Romaine Lettuce Salad
Nutritional values
(Percentage of daily recommendation)
Calorie | 543 cal. | (26 %) | ||
Protein | 12.73 g | (13 %) | ||
Fat | 50.28 g | (43 %) | ||
Carbohydrates | 15.89 g | (11 %) | ||
Sugar added | 0 g | (0 %) | ||
Roughage | 3.32 g | (11 %) |
Vitamin A | 1,447.3 mg | (180,913 %) | ||
Vitamin D | 0.92 μg | (5 %) | ||
Vitamin E | 5.52 mg | (46 %) | ||
Vitamin B₁ | 0.19 mg | (19 %) | ||
Vitamin B₂ | 0.32 mg | (29 %) | ||
Niacin | 4.68 mg | (39 %) | ||
Vitamin B₆ | 0.16 mg | (11 %) | ||
Folate | 236.29 μg | (79 %) | ||
Pantothenic acid | 0.36 mg | (6 %) | ||
Biotin | 2.97 μg | (7 %) | ||
Vitamin B₁₂ | 0.73 μg | (24 %) | ||
Vitamin C | 10.72 mg | (11 %) | ||
Potassium | 464.85 mg | (12 %) | ||
Calcium | 184 mg | (18 %) | ||
Magnesium | 31.4 mg | (10 %) | ||
Iron | 2.61 mg | (17 %) | ||
Iodine | 31.56 μg | (16 %) | ||
Zinc | 0.83 mg | (10 %) | ||
Saturated fatty acids | 8.06 g | |||
Cholesterol | 90.6 mg |
Ingredients
- Ingredients
- 2 slices Wheat bread (or dark bread)
- 2 garlic cloves
- 6 Tbsps vegetable oil
- 1 large Romaine lettuce (about 500 grams)
- 2 very fresh eggs
- 100 milliliters olive oil (Extra-virgin)
- 3 Tbsps lemon juice
- salt
- freshly ground pepper
- 2 Anchovy fillet
- 30 grams Parmesan (for garnish)
Preparation steps
Remove crust from bread. Peel and chop garlic. Heat oil in a pan, add bread and toast over medium heat until golden brown. Towards the end of toasting add garlic.

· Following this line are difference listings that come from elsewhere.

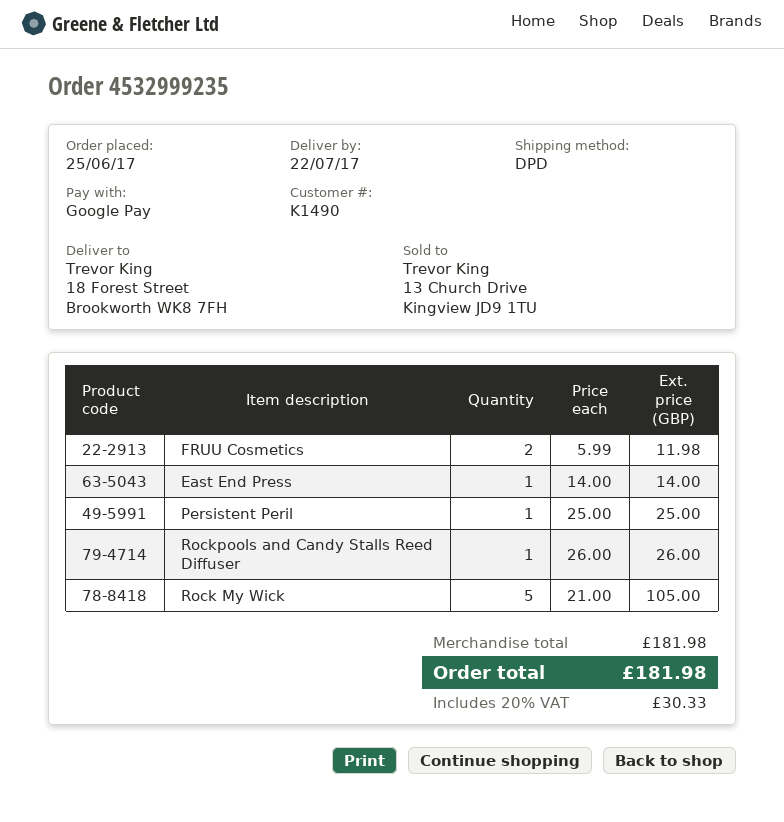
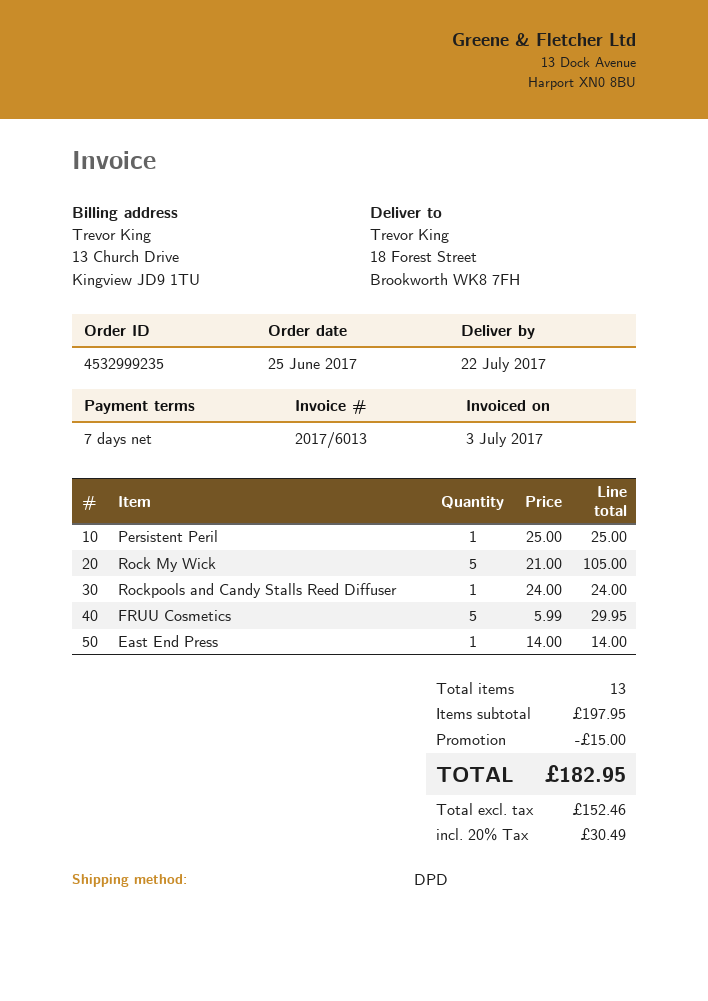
FRUU Cosmetics: 2 x 5.99 = 11.98 -> 5 x 5.99 = 29.95
Rockpools and Candy Stalls Reed Diffuser: 1 x 26.00 = 26.00 -> 1 x 24.00 = 24.00
subtotal: 181.98 -> 197.95
discount: none -> 15.00
tax: 20% = 30.33 -> 20% = 30.49
total: 181.98 -> 182.95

Rinse romaine lettuce, trim and thoroughly drain or spin dry. Cut leaves into 2 cm (approximately 1 inch) wide strips.
Bring a small saucepan of water to boil. Pierce eggs and add to the saucepan for about 1 minute. Remove from the saucepan, rinse with cold water, remove from shell and place eggs directly into a bowl.
Gradually whisk olive oil and lemon juice in a bowl and then season with salt and pepper. Mix prepared ingredients with lemon juice mixture in a large bowl. Rinse anchovy with cold water, pat dry and chop finely, mix with the salad. Serve with grated Parmesan and halved bread slices.